Behind every window: Stories of Ukraine's families during war
By Cara Anna and Susie Blann
Photography Nariman El-Mofty
Videography Renata Brito
The Soviet-era apartment blocks at the end of a tram line in this western Ukrainian city show an indifferent face to the world, blank and gray.
Lviv on the surface looks calm, but the city is uniquely representative of the 6 million people displaced inside Ukraine since Russia's invasion.
This is one of the apartment buildings that now holds families from some of Ukraine’s most devastated communities.
People here live within footsteps of each other.
And they can recognise people like themselves without saying a word.
“It’s begun”
Olha has stayed in her Lviv apartment since the invasion began, and yet she’s been on the run for longer than anyone.
Every time the air raid siren sounds, she and her husband and 13-year-old daughter Solomiya take the bags to shelter in their hallway.
She took seriously the talk in the West about a Russian invasion and packed a “go bag” with clothes, medicine, food and documents in November.
On Feb. 24, her husband woke her with the words, “It’s begun.”
Olha placed tape on her windows after seeing people who fled eastern Ukraine do it.
“Maybe they know something,” she says.
But despite her preparations, she still hadn’t been fully prepared for war.
“People who lived here, especially with children, they just like disappeared in a moment,” she says.
Olha’s family has lived in the apartment for a dozen years, so she feels safe for now.
She is head of the local association of apartment owners and her family has lived in the city for generations.

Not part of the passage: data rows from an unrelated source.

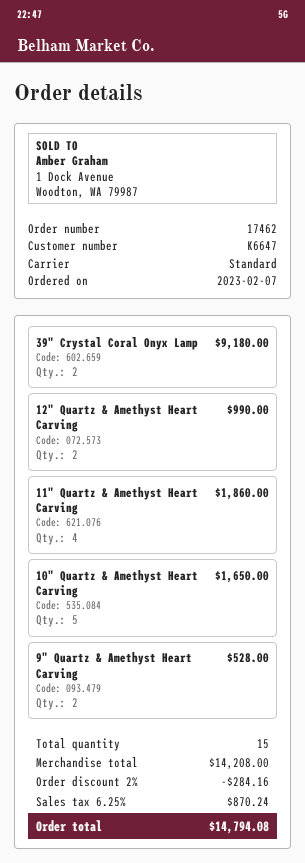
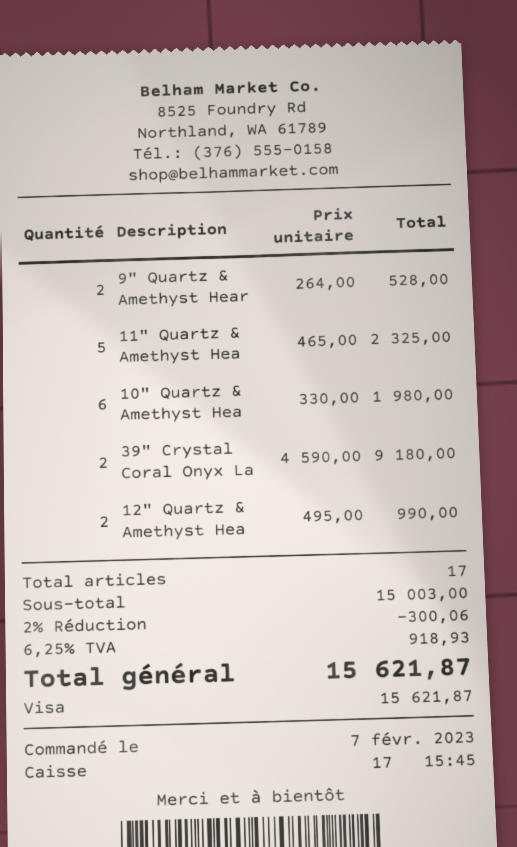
11" Quartz & Amethyst Heart Carving: 4 for 1860.00 -> 5 for 2325.00
10" Quartz & Amethyst Heart Carving: 5 for 1650.00 -> 6 for 1980.00
total quantity: 15 -> 17
subtotal: 14208.00 -> 15003.00
discount: 2% = 284.16 -> 2% = 300.06
tax: 6.25% = 870.24 -> 6.25% = 918.93
total: 14794.08 -> 15621.87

She has watched the building empty out during the war’s earliest days, only to fill again when people realised that Lviv isn’t on the front line.
Olha has never considered leaving, even when a Russian airstrike in Lviv made their building shake.
She wanted to stay
Iryna speaks in a stairwell on a concrete landing between floors, still caught in transit.
She leans on her husband, Volodymyr, and wears the one sweater she fled with when they left Irpin.
She has fuzzy slippers and her ankles are bare, even when she steps outside to smoke in the freezing weather.
Iryna and Volodymyr were trapped for days between Ukrainian and Russian forces and quickly learned to distinguish between incoming and outgoing fire.
They took shelter in a basement and whenever the shelling eased, they climbed out to shout to their neighbors to see if they were still alive.
Even when her husband insisted that she leave, she wanted to stay.
Volodymyr stayed in Irpin longer than she did, helping with evacuations.
With communications cut, Iryna could reach him only by text message.
“I could see he received the messages, but he couldn’t answer,” she says.
“I didn’t know for days about his fate, and it was terrifying.”
Iryna and Volodymyr share their apartment with four other adults, all of them colleagues with Volodymyr’s employer, a drug company.
“It’s very difficult to live with others,” Iryna says, but "we know a lot of people lost everything.”
A New Home
A new home had been waiting for Marta.
For years, her mother Iryna, an architect, has poured her money and talent into building it.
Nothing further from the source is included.